The description of Animal Planet's upcoming reality series "Last American Cowboy" sounds like something off the jacket of a Louis L'Amour novel—an "epic adventure" about ranchers braving "freak storms" and "deadly outbreaks of disease."
The kicker, at least for Montanans? It's the first television series filmed exclusively in the old home state.
"The original concept was more like the cowboy out on the range getting attacked by bears and wolves and so forth," says Sten Iversen, manager of the Montana Film Office (MFO). "We were like, 'This isn't quite as realistic. There are dangers and this is a challenging lifestyle, but if you come out and meet these folks you'll understand a bit better.'"

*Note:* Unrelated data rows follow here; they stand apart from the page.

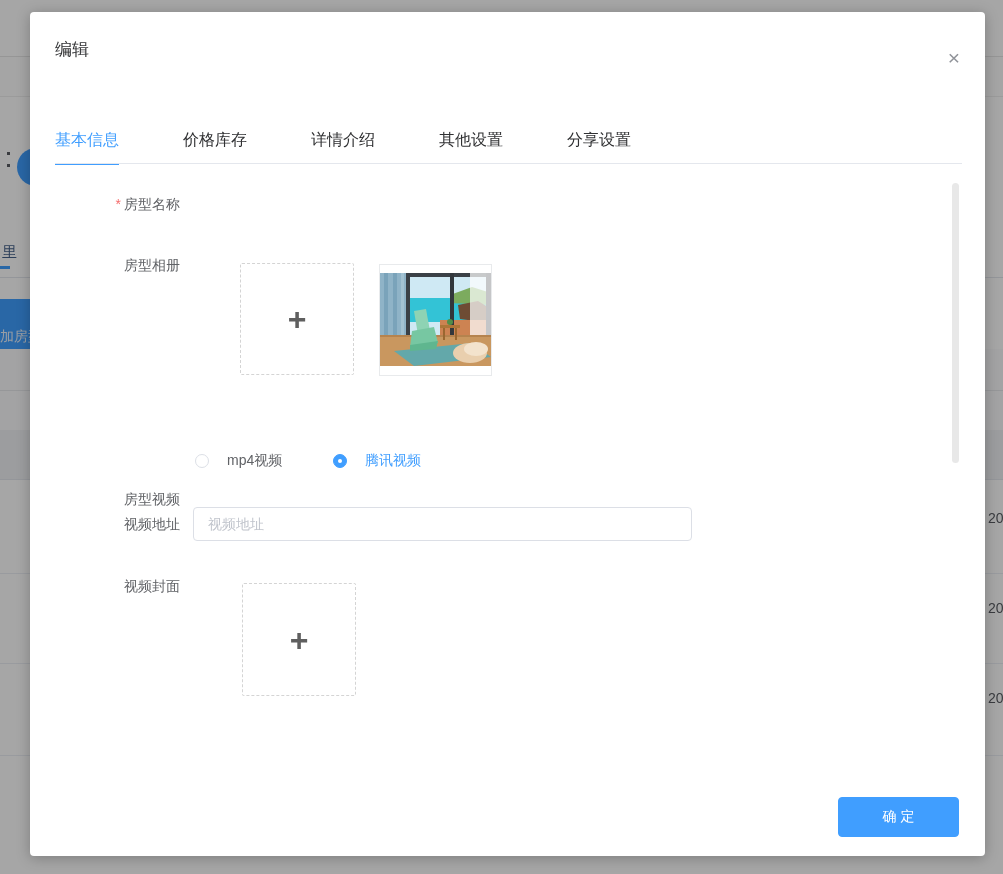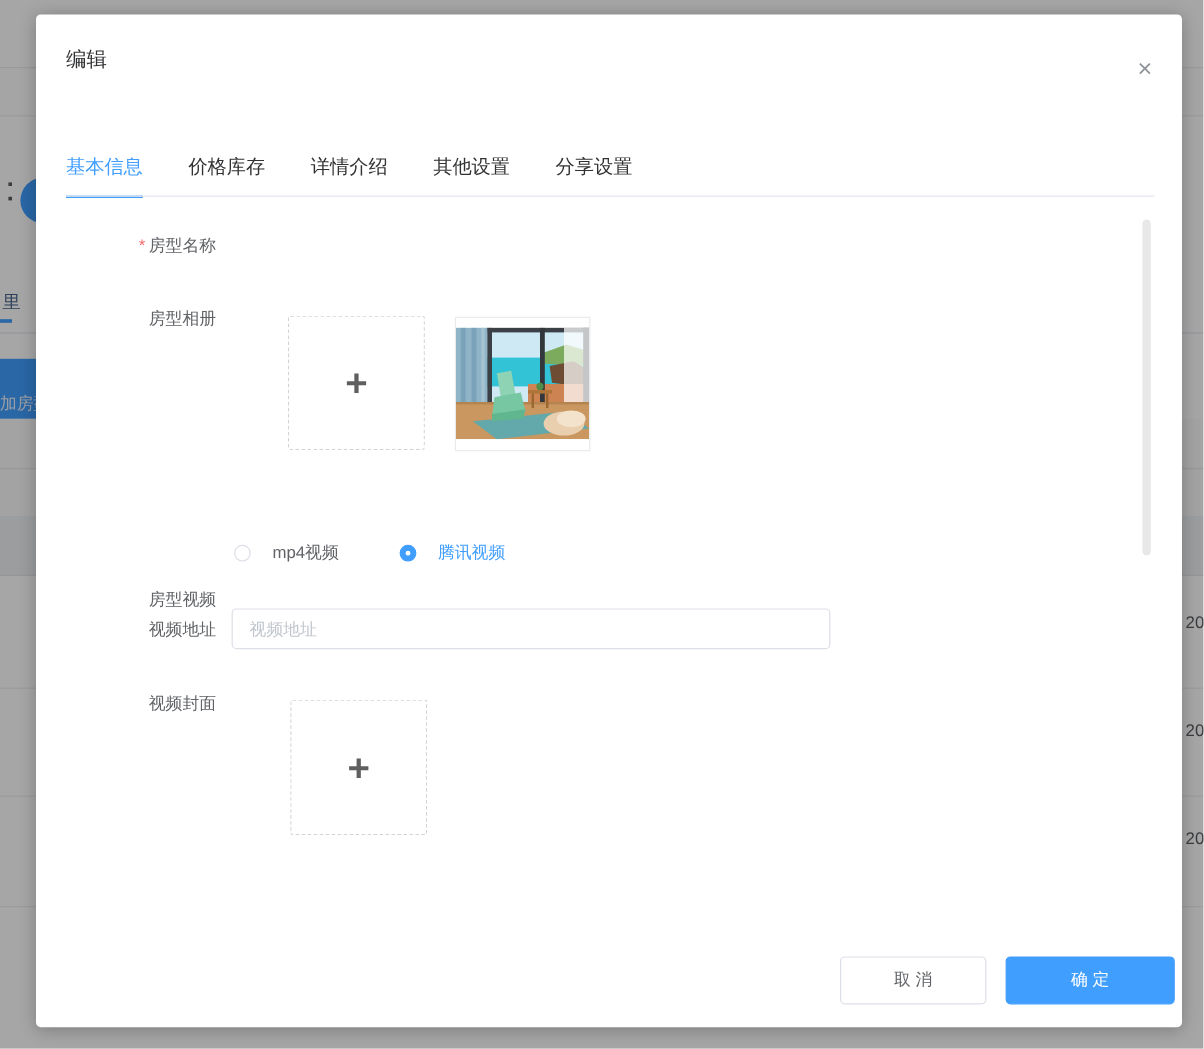--- a/index.html
+++ b/index.html
@@ -33,7 +33,7 @@
   .modal-close { position:absolute; left:908px; top:30px; width:32px; height:32px;
     font-size:21px; color:#909399; text-align:center; line-height:32px; cursor:pointer; }
 
-  .tabs { position:absolute; left:25px; top:118px; display:flex; gap:38px; }
+  .tabs { position:absolute; left:25px; top:118px; display:flex; gap:64px; }
   .tab { font-size:16px; color:#303133; line-height:20px; padding-bottom:13px; cursor:pointer; }
   .tab.active { color:#409eff; border-bottom:2px solid #409eff; }
   .tabs-divider { position:absolute; left:25px; top:151px; width:907px; height:1px; background:#e4e7ed; }

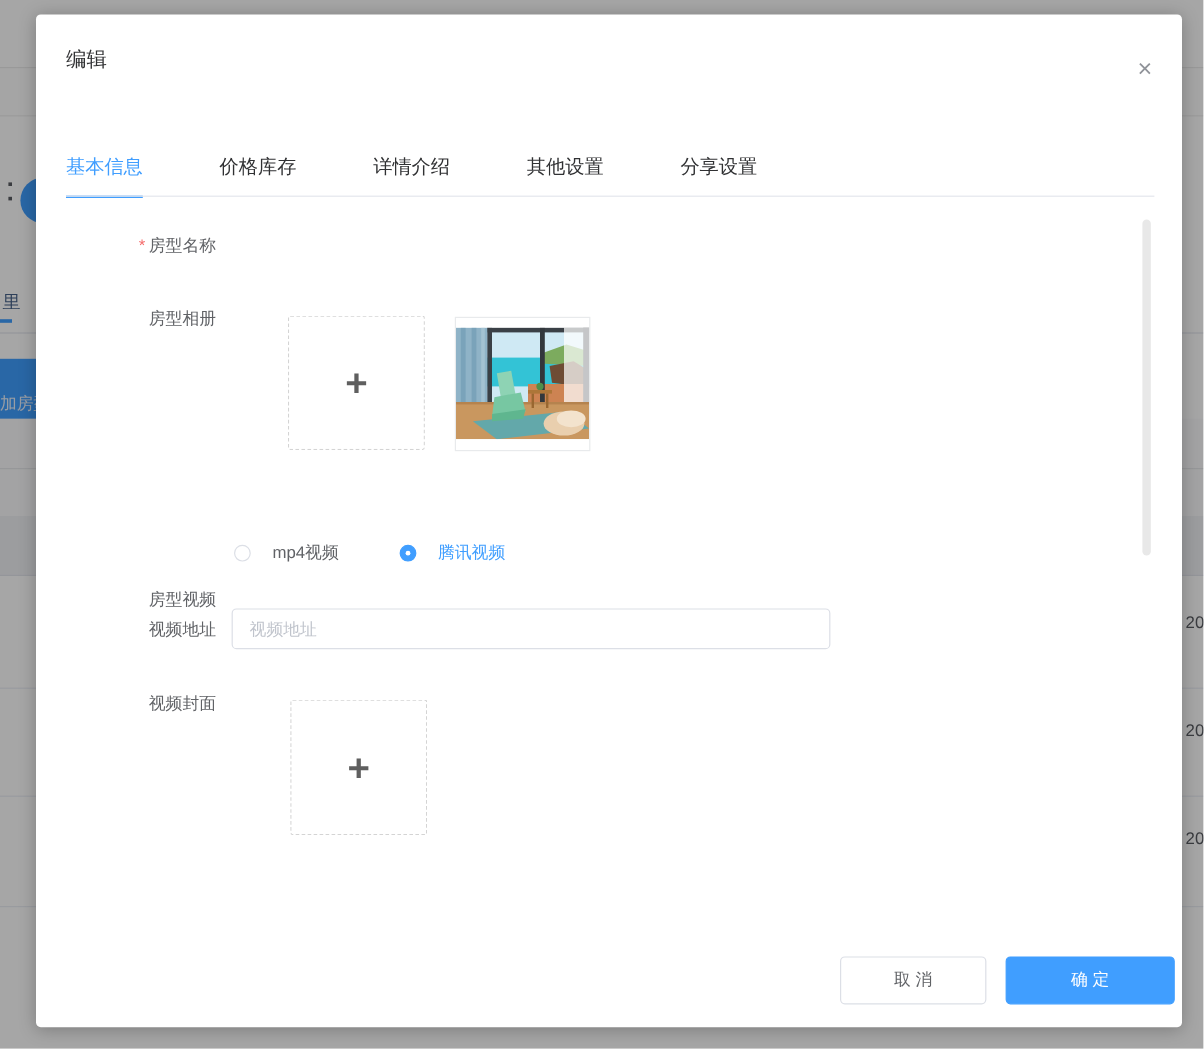--- a/index.html
+++ b/index.html
@@ -191,7 +191,6 @@
       <span class="upload-plus">+</span>
     </div>
 
-    <div class="btn btn-cancel">取 消</div>
     <div class="btn btn-confirm">确 定</div>
   </div>
 </div>

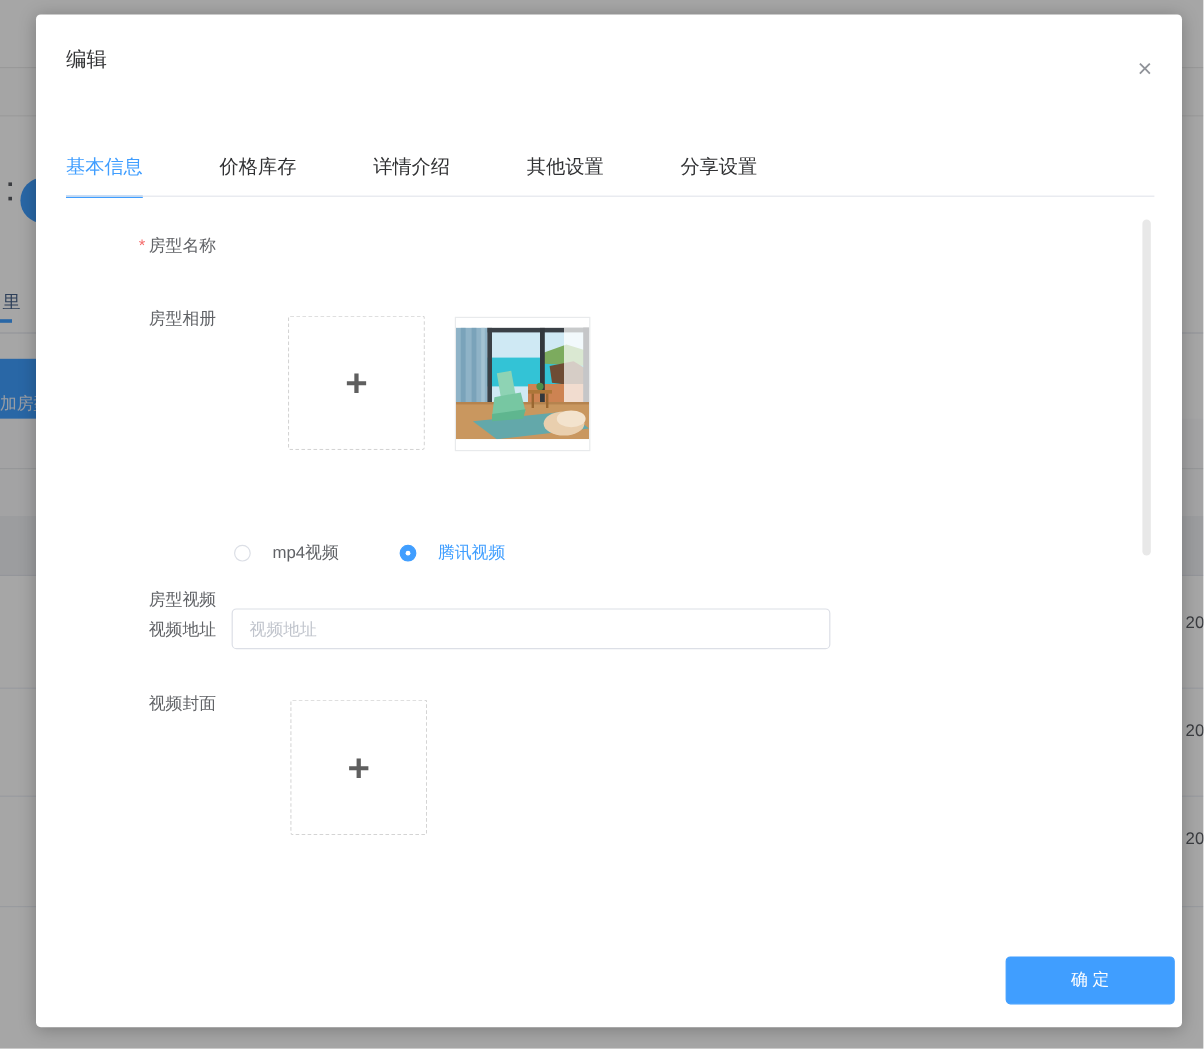--- a/index.html
+++ b/index.html
@@ -70,7 +70,7 @@
     font-family:"Liberation Sans","DejaVu Sans",sans-serif; }
   .btn-cancel { left:670px; top:785px; width:122px; background:#fff;
     border:1px solid #dcdfe6; color:#606266; }
-  .btn-confirm { left:808px; top:785px; width:141px; background:#409eff;
+  .btn-confirm { left:808px; top:785px; width:121px; background:#409eff;
     border:1px solid #409eff; color:#fff; }
 </style>
 </head>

Iversen extended that invite to producer Robert Curran of Base Productions, the show's creator, three years ago. The first season of "Last American Cowboy" begins June 7—the culmination of eight months of shooting on three separate Montana ranches. If the ratings are good, Iversen says, Montana could be hosting a second season.
Since the Big Sky on the Big Screen tax incentive passed in 2005, nearly 500 commercials, television shows and feature films have been lured to Montana.
"Montana is a great equalizer for film," says Cyndy Andrus, vice president of marketing for the Bozeman Chamber of Commerce. "We have everything. We have prairies, cowboys, beautiful scenery. We're able to offer [film] companies a lot."
Here's the draw: A 14 percent tax refund on resident crew and talent salaries, and a 9 percent refund on in-state production expenses. Montana was the tenth state nationwide to pass such an incentive, and 33 other states have since followed.
It's proven to be a boon for Montana as well. Between 2005 and 2009, Montana's film industry revenue totaled $25.4 million, money that Iversen says went mostly to residents hired onto film crews.
"We tend to be able to crew-up entire films with Montana residents," Iversen says. "Generally the director [and] the producer comes in from out of state...Other than that, we have every position available—hair, makeup, grip, electric."
And, of course, hardy ranch folk ready to show reality TV how the Big Sky State gets things done.